The Myriad Indian Views of Causality

As far as Nichiren and his contemporaries were concerned, these myriad views of causality held by the non-Buddhists of India all boiled down to the following three views: (1) the effect can be found within the cause, (2) the effect cannot be found within the cause, and (3) the effect does and does not exist within the cause. These views concerning causality are important because they are denials of the law of cause and effect as taught by the Buddha, and the law of cause and effect taught by the Buddha relates to right view and right practice that leads to awakening.
In the Outline of All the Holy Teachings of the Buddha (Ichidai Shōgyō Tai-i), Nichiren associates Kapila with the view that effects are the transformations of the cause that is their substance or self-nature. This is justified in that Sāmkhya teaches that an effect exists as a potential within a cause and is produced when the cause transforms itself. For example, it is like clay (the cause) being shaped into a jar (the effect). The clay remains clay, though it has become a jar. In this view nothing is ever really created or destroyed, there are only transformations of what has always and will always exist. Cause and effect are identified as simply two different modes of an eternal unchanging substance. This is the view that Buddhism calls “eternalism.”
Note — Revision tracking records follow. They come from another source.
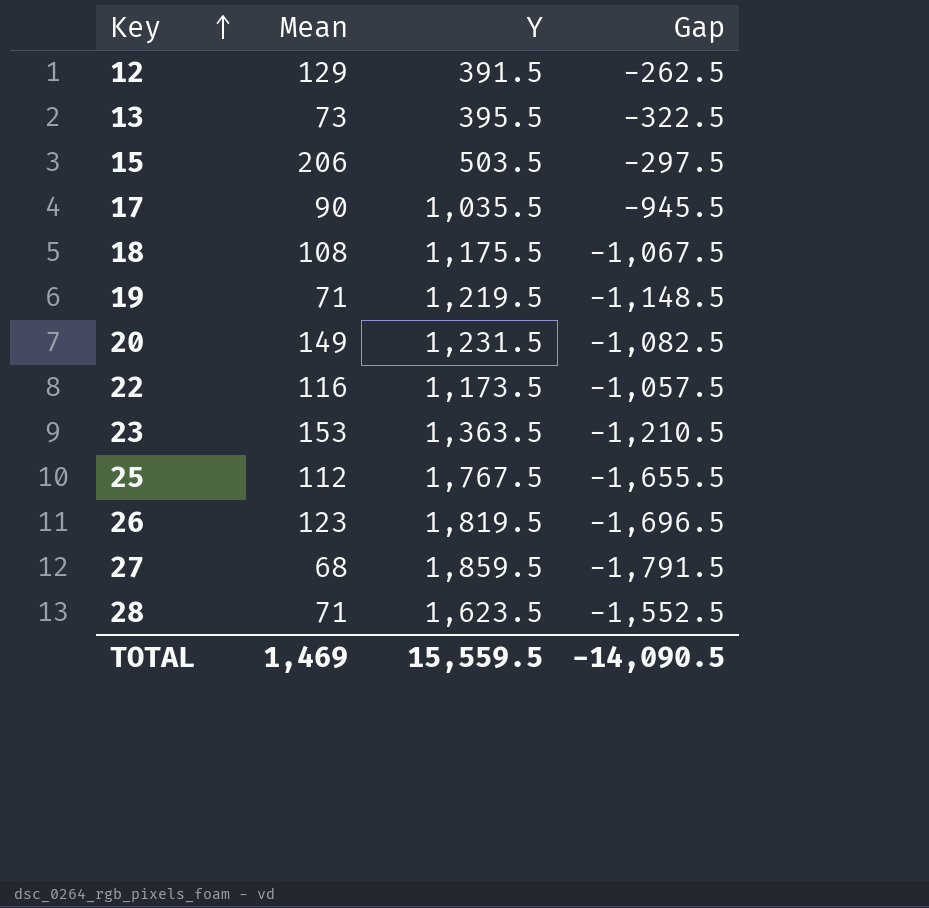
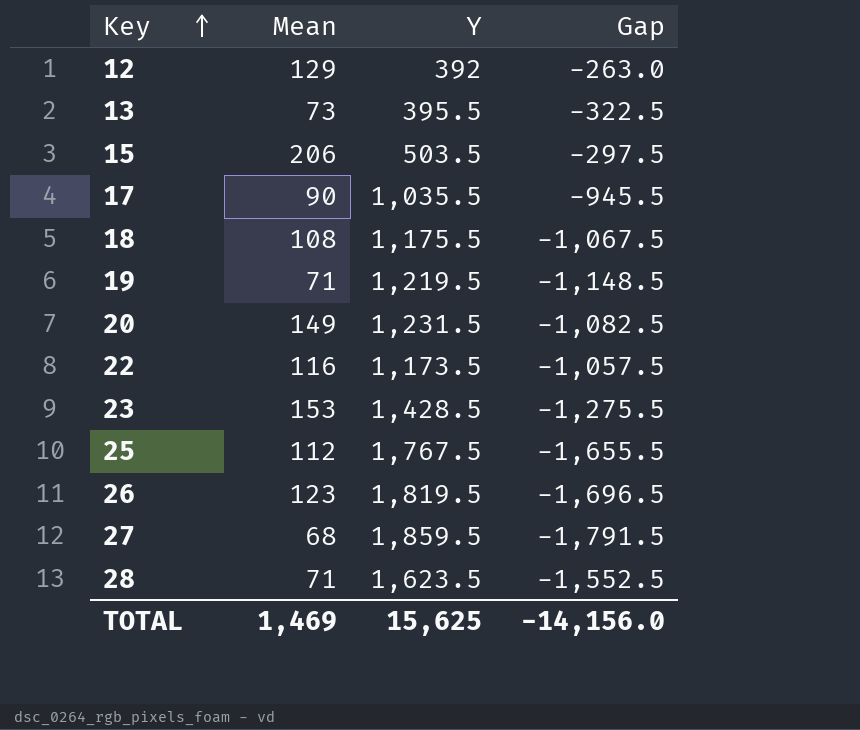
12 | Y: 391.5 -> 392
12 | Gap: -262.5 -> -263.0
23 | Y: 1,363.5 -> 1,428.5
23 | Gap: -1,210.5 -> -1,275.5
TOTAL | Y: 15,559.5 -> 15,625
TOTAL | Gap: -14,090.5 -> -14,156.0

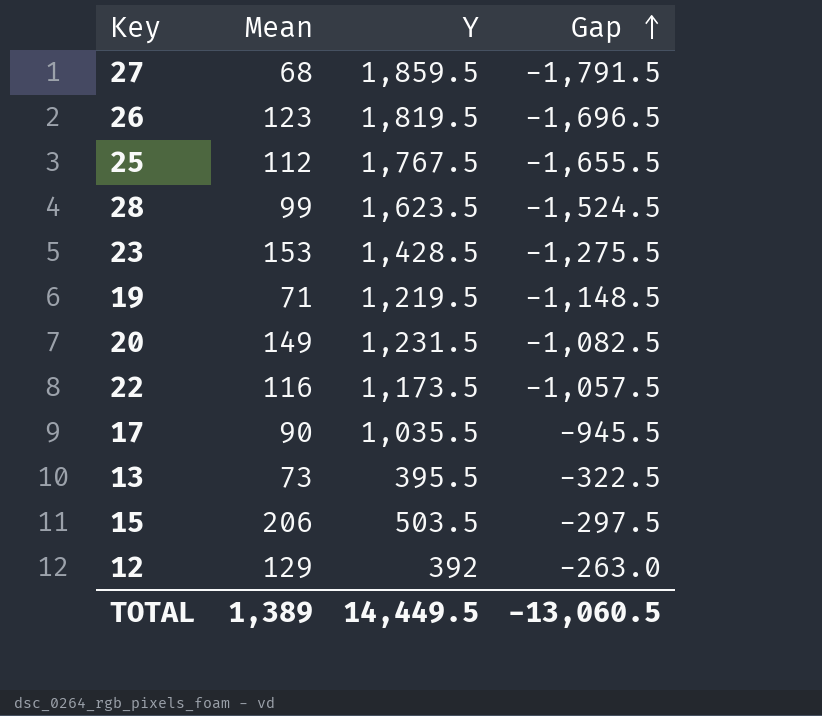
row order: Key ascending -> Gap ascending
row 18: 108 | 1,175.5 | -1,067.5 -> none
28 | Mean: 71 -> 99
28 | Gap: -1,552.5 -> -1,524.5
TOTAL | Mean: 1,469 -> 1,389
TOTAL | Y: 15,625 -> 14,449.5
TOTAL | Gap: -14,156.0 -> -13,060.5

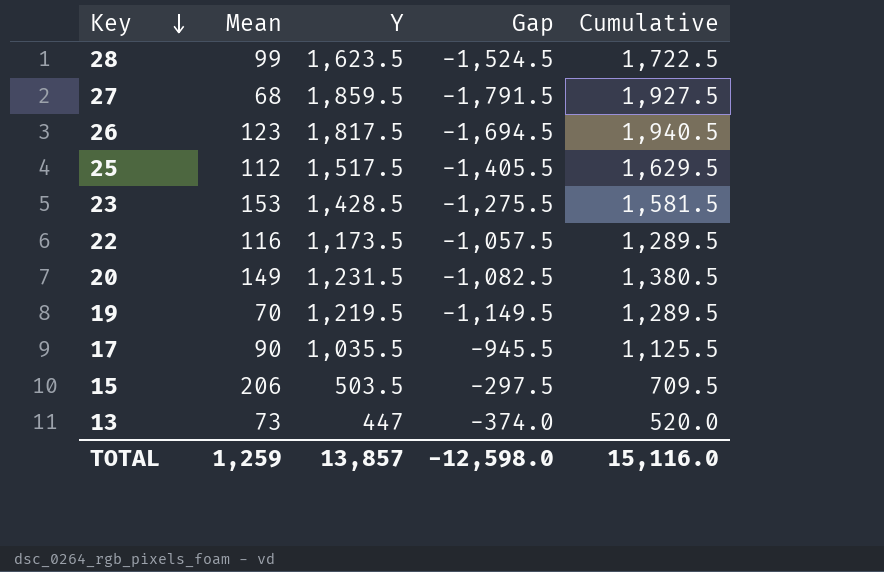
row order: Gap ascending -> Key descending
column Cumulative | formula: none -> [Mean] + [Y]
row 12: 129 | 392 | -263.0 -> none
26 | Y: 1,819.5 -> 1,817.5
26 | Gap: -1,696.5 -> -1,694.5
25 | Y: 1,767.5 -> 1,517.5
25 | Gap: -1,655.5 -> -1,405.5
19 | Mean: 71 -> 70
19 | Gap: -1,148.5 -> -1,149.5
13 | Y: 395.5 -> 447
13 | Gap: -322.5 -> -374.0
TOTAL | Mean: 1,389 -> 1,259
TOTAL | Y: 14,449.5 -> 13,857
TOTAL | Gap: -13,060.5 -> -12,598.0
Uluka is associated with the view that effects are generated by external causes. This is justified in that the Vaiśeshika held that the cause gives rise to the effect; but the cause does not enter into the being of the effect. The effect then becomes a cause for something else and in turn passes away. For example, once the moist lump of clay has been shaped by the potter and fired in the kiln it is no longer clay but a jar. In this view the cause disappears when the effect comes into existence and the effect itself disappears when it becomes the cause for some other effect. Cause and effect are denied any underlying substantial identity as the former vanishes without a trace when the latter comes into being. Buddhism calls this view “annihilationism.”

Rishabha is associated with the view that effects are the product of causes external and internal to them. This is consistent with the Jain teaching of relativity in respect to conceptual statements. In other words, one should grant the relative truth of a variety of positions if one is not to fall into one-sided or partial views. Due to their teaching of relativity, the Buddhists attributed to Rishabha the position that a cause may in some respects transform into its effect but in other respects the cause and effect are distinct entities. Using the example of clay being turned into a jar: in some respects, the clay remains as the basis of the jar, but in other respects the jar has qualities the lump of clay did not have in terms of its shape, firmness, and ability to function as a container. Cause and effect are thereby identical in terms of some qualities but separate entities in terms of others.

Finally, the materialists are associated with the view that chance or fate governs the appearance and disappearance of phenomena and that there are no causal relations, that is to say no causes or effects. This is the view that things just happen without any rhyme or reason.

The Ichidai Shōgyō Tai-i passage that aligns the thinkers of India in terms of four alternatives uses the tetralemma, a Buddhist way of presenting two alternatives, their combination, and the negation of both alternatives. The tetralemma supposedly exhausts all the possible solutions to a question. The present tetralemma about the relationship between cause and effect is often taken in Buddhism to really be about the relationship between the one who acts and the one who experiences the karmic fruition of that act either within the same lifetime or in some future lifetime. In other words, is the person who makes the cause the same as the person who will experience the effect? Kapila would say yes, Uluka would say no, Rishabha would say that both Kapila and Uluka are correct in some sense, and the materialists would deny any kind of causal connection. All four alternatives, however, contain an assumption that the Buddha did not share: that causes and effects are substantial entities that do or do not endure through time. Furthermore, the Buddha denied that there is an unchanging, independent, “self” that performs causes and suffers effects. Without that assumption, none of the proposals makes any sense.